We are struggling with this issue in our church and have had many conversations within council.  No one really has an answer to why we have this problem.  Is it because we aren't willing to sacrifice as much as our ancestors?  Is it because we no longer feel a connection to the rest of the denomination?  Is it because we are concerned about our local community at the expense of the wider ministry?  Is it because we have become more selfish?  These are hard if not impossible questions to answer when you are dealing with a whole congregation but they are questions that need to be asked.

So far I haven't preached a message on this because I'm still trying to figure it out.  May God give us all grace, wisdom, and gratitude so that we are cheerful and abundant givers!
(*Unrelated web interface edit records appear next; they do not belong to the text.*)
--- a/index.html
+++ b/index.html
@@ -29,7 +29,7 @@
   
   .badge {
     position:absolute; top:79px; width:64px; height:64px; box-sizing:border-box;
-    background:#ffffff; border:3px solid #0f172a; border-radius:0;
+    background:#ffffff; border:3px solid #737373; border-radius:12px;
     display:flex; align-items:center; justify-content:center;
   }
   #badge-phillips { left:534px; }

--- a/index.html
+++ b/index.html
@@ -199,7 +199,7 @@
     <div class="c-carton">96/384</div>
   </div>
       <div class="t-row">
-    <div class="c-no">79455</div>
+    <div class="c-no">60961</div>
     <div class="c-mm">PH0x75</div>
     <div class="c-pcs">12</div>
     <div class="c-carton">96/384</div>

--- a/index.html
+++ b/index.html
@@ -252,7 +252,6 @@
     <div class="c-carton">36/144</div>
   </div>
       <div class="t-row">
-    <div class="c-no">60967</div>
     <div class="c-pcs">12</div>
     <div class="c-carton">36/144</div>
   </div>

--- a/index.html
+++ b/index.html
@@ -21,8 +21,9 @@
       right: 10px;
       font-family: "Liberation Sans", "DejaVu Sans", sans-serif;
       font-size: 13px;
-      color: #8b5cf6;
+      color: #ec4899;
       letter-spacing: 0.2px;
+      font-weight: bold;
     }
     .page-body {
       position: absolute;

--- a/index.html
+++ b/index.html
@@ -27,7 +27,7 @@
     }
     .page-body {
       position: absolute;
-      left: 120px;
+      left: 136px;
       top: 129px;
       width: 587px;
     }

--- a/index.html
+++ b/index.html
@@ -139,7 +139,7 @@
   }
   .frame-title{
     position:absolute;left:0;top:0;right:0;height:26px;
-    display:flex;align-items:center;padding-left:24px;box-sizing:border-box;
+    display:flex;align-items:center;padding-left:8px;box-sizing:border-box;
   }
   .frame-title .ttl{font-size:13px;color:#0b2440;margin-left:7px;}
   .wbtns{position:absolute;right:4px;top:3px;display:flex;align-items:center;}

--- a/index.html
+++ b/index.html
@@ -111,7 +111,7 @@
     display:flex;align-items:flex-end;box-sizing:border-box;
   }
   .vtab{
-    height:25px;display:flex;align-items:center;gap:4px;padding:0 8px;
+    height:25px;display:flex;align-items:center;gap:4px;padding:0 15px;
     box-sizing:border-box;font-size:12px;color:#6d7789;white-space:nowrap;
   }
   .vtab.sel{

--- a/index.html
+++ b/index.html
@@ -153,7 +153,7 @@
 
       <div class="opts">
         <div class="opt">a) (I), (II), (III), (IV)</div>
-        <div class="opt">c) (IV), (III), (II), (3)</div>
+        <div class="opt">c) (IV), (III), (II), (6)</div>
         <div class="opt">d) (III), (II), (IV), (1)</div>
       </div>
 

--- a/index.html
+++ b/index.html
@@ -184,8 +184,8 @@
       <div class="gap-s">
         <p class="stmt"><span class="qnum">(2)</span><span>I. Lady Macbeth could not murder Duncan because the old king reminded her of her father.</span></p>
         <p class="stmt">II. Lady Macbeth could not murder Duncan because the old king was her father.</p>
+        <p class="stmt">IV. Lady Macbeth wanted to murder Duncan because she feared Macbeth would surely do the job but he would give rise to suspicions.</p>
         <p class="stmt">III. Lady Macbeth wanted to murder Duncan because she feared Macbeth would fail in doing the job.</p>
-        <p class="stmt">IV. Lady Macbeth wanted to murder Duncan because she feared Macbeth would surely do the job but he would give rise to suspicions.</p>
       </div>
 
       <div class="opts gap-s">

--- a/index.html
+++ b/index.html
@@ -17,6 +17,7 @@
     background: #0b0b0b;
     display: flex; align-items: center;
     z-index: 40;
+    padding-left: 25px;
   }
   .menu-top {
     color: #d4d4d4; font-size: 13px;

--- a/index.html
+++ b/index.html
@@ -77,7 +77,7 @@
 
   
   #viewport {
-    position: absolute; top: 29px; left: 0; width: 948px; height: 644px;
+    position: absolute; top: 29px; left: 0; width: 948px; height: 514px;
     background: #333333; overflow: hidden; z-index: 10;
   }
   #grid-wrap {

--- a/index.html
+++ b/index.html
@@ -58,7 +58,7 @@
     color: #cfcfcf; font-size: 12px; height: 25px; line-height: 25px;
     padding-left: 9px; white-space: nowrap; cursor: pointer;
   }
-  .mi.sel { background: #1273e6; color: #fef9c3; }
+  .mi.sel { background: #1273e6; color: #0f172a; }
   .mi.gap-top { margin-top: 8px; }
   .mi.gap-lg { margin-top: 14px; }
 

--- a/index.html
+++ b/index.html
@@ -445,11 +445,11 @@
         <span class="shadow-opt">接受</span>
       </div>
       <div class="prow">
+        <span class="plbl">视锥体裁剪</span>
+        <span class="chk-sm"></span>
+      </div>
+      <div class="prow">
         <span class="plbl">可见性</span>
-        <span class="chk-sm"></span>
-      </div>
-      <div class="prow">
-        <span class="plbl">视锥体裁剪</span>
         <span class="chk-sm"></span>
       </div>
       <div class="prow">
Does your local church have a missions program?  local missions?  that requires money to support it?  Local ministry is the first line of the wider ministry.   Every wider ministry has a local ministry aspect, local for them, wider for us.   Or local for us, wider for them.   Local ministry is very valid, and can be the most effective, if the effort is there and the spirit is right. 

 Is the amount allocated for facilities disproportionate to everything else?  Perhaps too much building for too few people?   Would you estimate that people are donating 10% of their income to church or kingdom causes?   or other charitable causes that fall into the category of caring for the widows and orphans (sick and needy).  or is it dramatically below that 10%?  

It may be that giving is low for spiritual reasons.   Perhaps we must be careful not to look at the amount given to the denomination as a potential mark of pride, nor as meeting some kind of criteria that we can meet the approval of God in it.  

God has given each church many talents, many minas.   Some of those talents and minas are money.   What are we doing with it?